Eine Reise durch die Zeit
Die aktuelle Etappe der Rad-Staffel führte uns von Füssen durch das Außerfern, über das Zugspitzgebiet bis nach Nauders am Reschenpass. Auf diesem Weg erleben Radfahrer alle 20 bis 30 Kilometer eine neue, faszinierende Landschaft. Manchmal hat man das Gefühl, man radelt durch verschiedene Jahreszeiten – besonders Ende April und Anfang Mai, wenn der Frühling frische Farben bringt. Das ist einfach ein Genuss! Und auch die historischen Zeugnisse, die entlang der Strecke zu finden sind, erzählen Geschichten aus einer Zeit, als die Römer die bestehenden Wege zu einer durchgehenden Alpenverbindung ausbauten. Diese Verbindung war eine der ersten großen Verkehrsachsen in Europa. Ein wahres Abenteuer für Geschichtsinteressierte!
Die Rad-Route selbst ist ein wahres Meisterwerk der Planung. Sie erstreckt sich über drei Staaten, durch zehn Regionen und sogar drei Klimazonen in Europa. Radfahrer können sich auf asphaltierte Wege und ruhige Nebenstraßen freuen – und das, ohne sich mit unzähligen Steigungen herumzuschlagen. Die höchsten Punkte sind der Fernpass und der Reschenpass, die beide gut zu bewältigen sind, besonders wenn man den Radtransport mit öffentlichen Bussen nutzt. Das ist eine willkommene Erleichterung!

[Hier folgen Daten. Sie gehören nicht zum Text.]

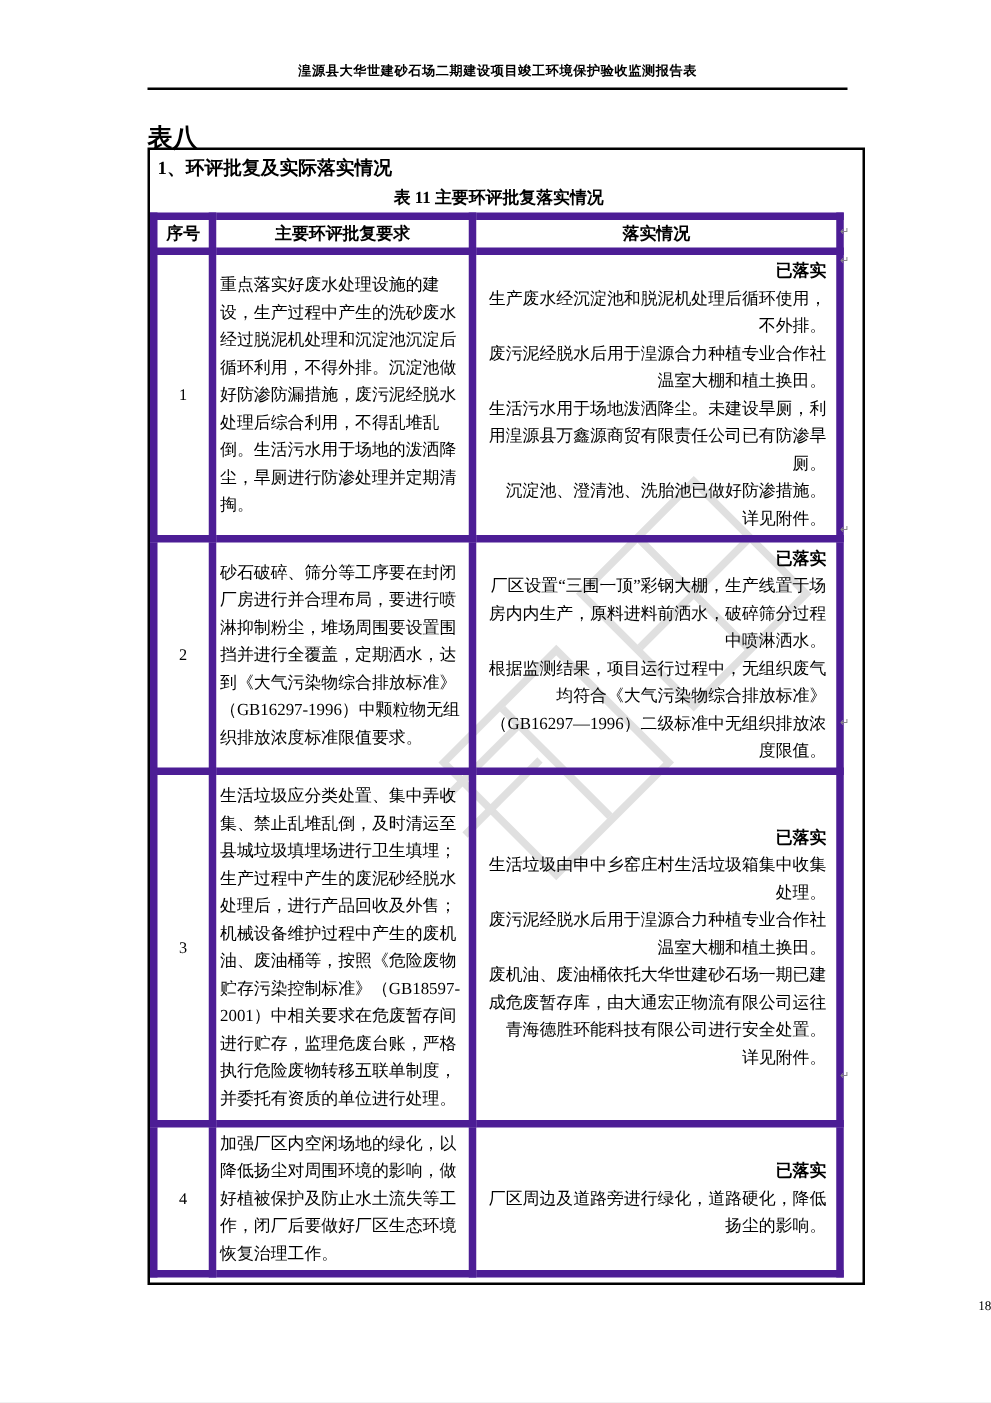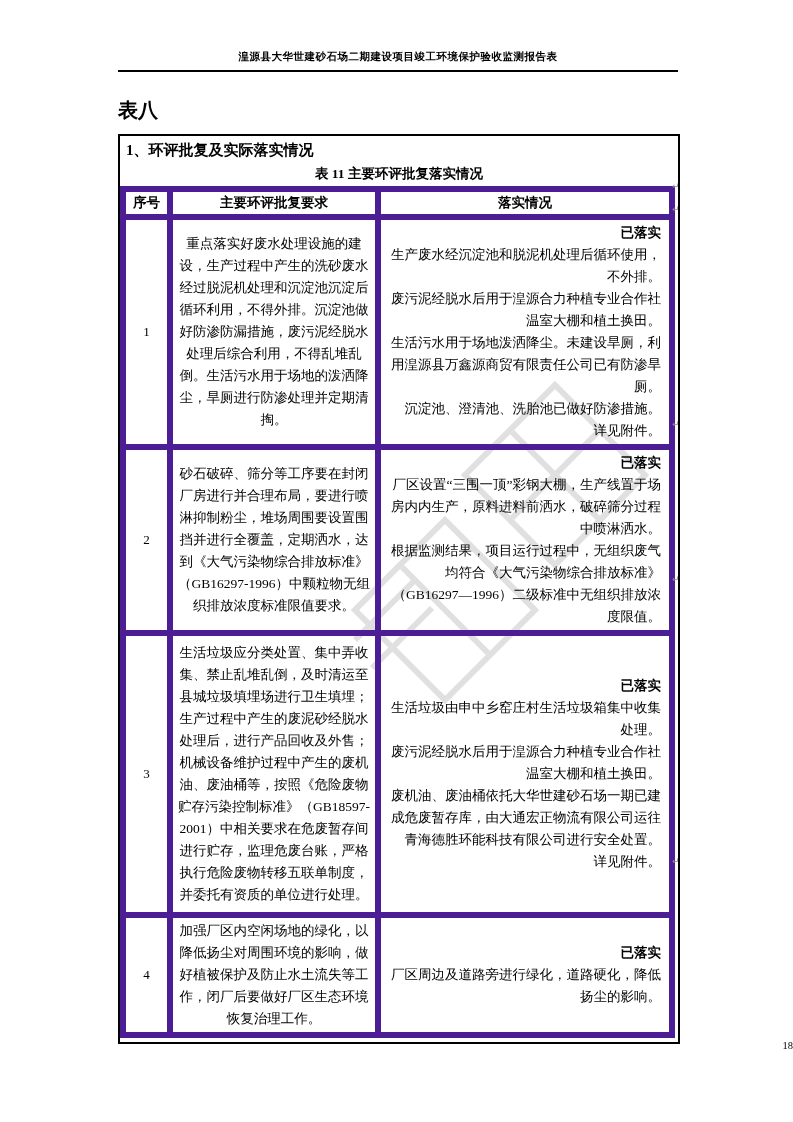--- a/index.html
+++ b/index.html
@@ -27,9 +27,9 @@
   }
   
   .section-box{
-    position:absolute;top:134px;left:118px;width:558px;
+    position:absolute;top:118px;left:118px;width:558px;
     border:2px solid #000;
-    padding:0 0 4px 0;
+    padding:0 12px 4px 0;
   }
   .section-title{
     padding:5px 0 0 6px;height:24px;

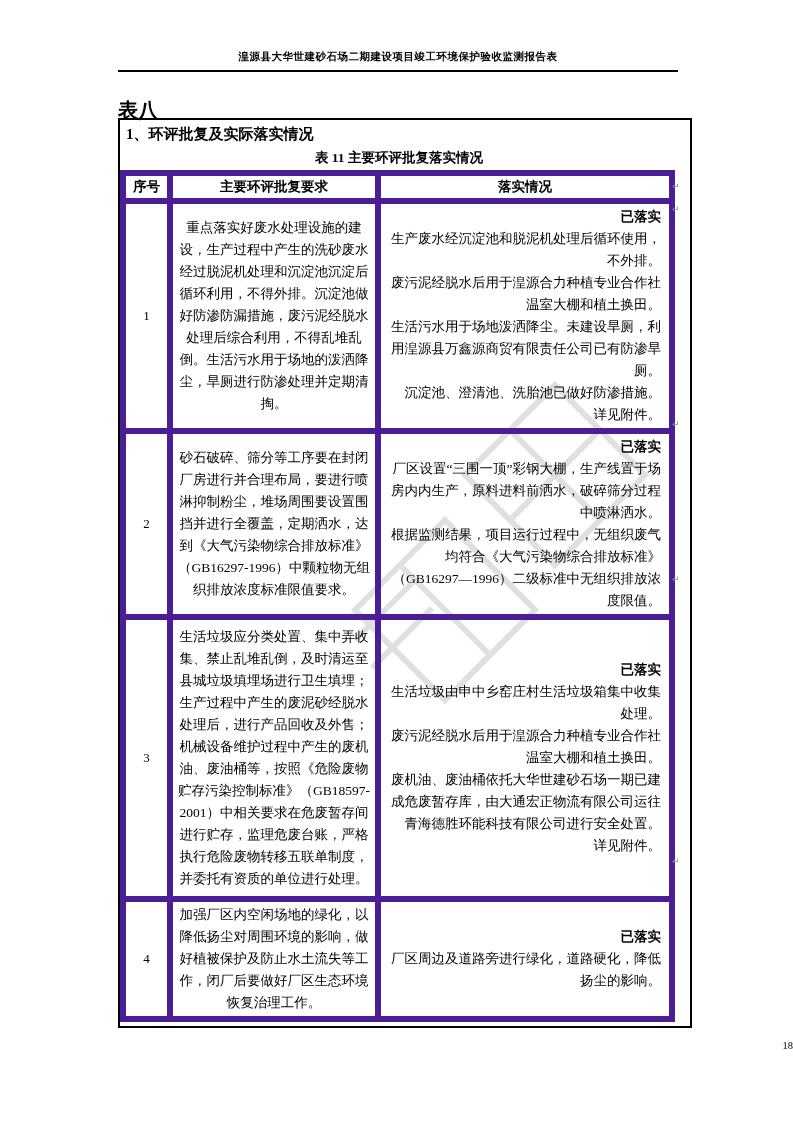--- a/index.html
+++ b/index.html
@@ -58,7 +58,7 @@
   }
   td.no{text-align:center;font-size:13px;}
   td.req{
-    text-align:center;line-height:22px;padding:2px 3px;
+    line-height:22px;padding:2px 3px;
   }
   td.status{
     text-align:right;line-height:22px;padding:2px 8px 2px 6px;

Kulinarische Entdeckungsreise
Was wäre eine Radreise ohne kulinarische Genüsse? Auf der Via Claudia Augusta kommen die Feinschmecker unter uns voll auf ihre Kosten. Die regionalen Spezialitäten – oft inspiriert von der Römerzeit – lassen einem das Wasser im Mund zusammenlaufen. Vor allem im Herbst kann man sich auf wahre Gaumenfreuden freuen. Und wenn man zwischendurch eine Pause braucht, gibt es überall kleine Gasthäuser, in denen man sich stärken kann. Ein echter Schmaus für die Sinne!

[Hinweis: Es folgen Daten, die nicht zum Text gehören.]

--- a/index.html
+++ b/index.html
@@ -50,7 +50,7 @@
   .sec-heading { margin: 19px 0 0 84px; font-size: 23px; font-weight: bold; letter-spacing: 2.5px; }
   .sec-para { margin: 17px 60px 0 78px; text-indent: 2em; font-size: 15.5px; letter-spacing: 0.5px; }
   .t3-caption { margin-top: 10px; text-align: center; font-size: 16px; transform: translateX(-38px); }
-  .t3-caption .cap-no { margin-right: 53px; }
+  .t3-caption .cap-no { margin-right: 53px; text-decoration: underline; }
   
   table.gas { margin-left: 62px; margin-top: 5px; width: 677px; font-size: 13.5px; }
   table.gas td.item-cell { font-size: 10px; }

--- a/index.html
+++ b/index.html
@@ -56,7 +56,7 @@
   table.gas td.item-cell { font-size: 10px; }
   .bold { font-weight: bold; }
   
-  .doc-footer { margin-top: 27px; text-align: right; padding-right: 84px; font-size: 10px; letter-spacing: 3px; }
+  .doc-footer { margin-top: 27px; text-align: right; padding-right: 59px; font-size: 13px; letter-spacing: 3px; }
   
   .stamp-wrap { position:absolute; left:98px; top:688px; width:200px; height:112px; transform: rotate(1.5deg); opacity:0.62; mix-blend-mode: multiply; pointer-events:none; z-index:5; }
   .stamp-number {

Die Route ist nicht nur für Sportler gedacht, sondern auch für Entdecker. Die gut beschilderten Wege und die Möglichkeit, interaktive Karten zu nutzen, machen die Planung zum Kinderspiel. Zudem gibt es Unterstützung durch Bike-Shuttles, die einen von Italien nach Deutschland bringen. Und keine Sorge, wer mit dem Zug anreist, findet in Donauwörth einen kostenlosen Parkplatz während der Radreise. Also, packt die Fahrräder und nutzt die Gelegenheit, diese einmalige Strecke zu erkunden!

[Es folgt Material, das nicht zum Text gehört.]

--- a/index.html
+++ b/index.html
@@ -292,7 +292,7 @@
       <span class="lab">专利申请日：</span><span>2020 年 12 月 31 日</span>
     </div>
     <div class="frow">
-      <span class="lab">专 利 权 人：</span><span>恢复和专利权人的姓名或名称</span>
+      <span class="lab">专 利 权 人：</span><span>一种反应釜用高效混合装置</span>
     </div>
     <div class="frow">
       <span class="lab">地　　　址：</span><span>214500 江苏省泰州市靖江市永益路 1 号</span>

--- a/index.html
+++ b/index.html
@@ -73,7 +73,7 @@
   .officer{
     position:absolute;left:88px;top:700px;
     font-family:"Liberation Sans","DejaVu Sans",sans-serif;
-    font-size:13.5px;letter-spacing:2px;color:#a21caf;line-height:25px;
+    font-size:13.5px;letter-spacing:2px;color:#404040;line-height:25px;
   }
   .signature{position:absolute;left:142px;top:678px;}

Heute, am 13. Mai 2026, zieht die Rad-Staffel wieder viele Menschen in ihren Bann. Die Begeisterung, die man verspürt, wenn man mit Gleichgesinnten durch diese wunderschöne Landschaft radelt, ist unbezahlbar. Die Via Claudia Augusta ist mehr als nur ein Radweg. Sie ist ein lebendiges Stück Geschichte, ein Ort des Austauschs und der Begegnung. Und wer weiß? Vielleicht sind Sie das nächste Mal dabei!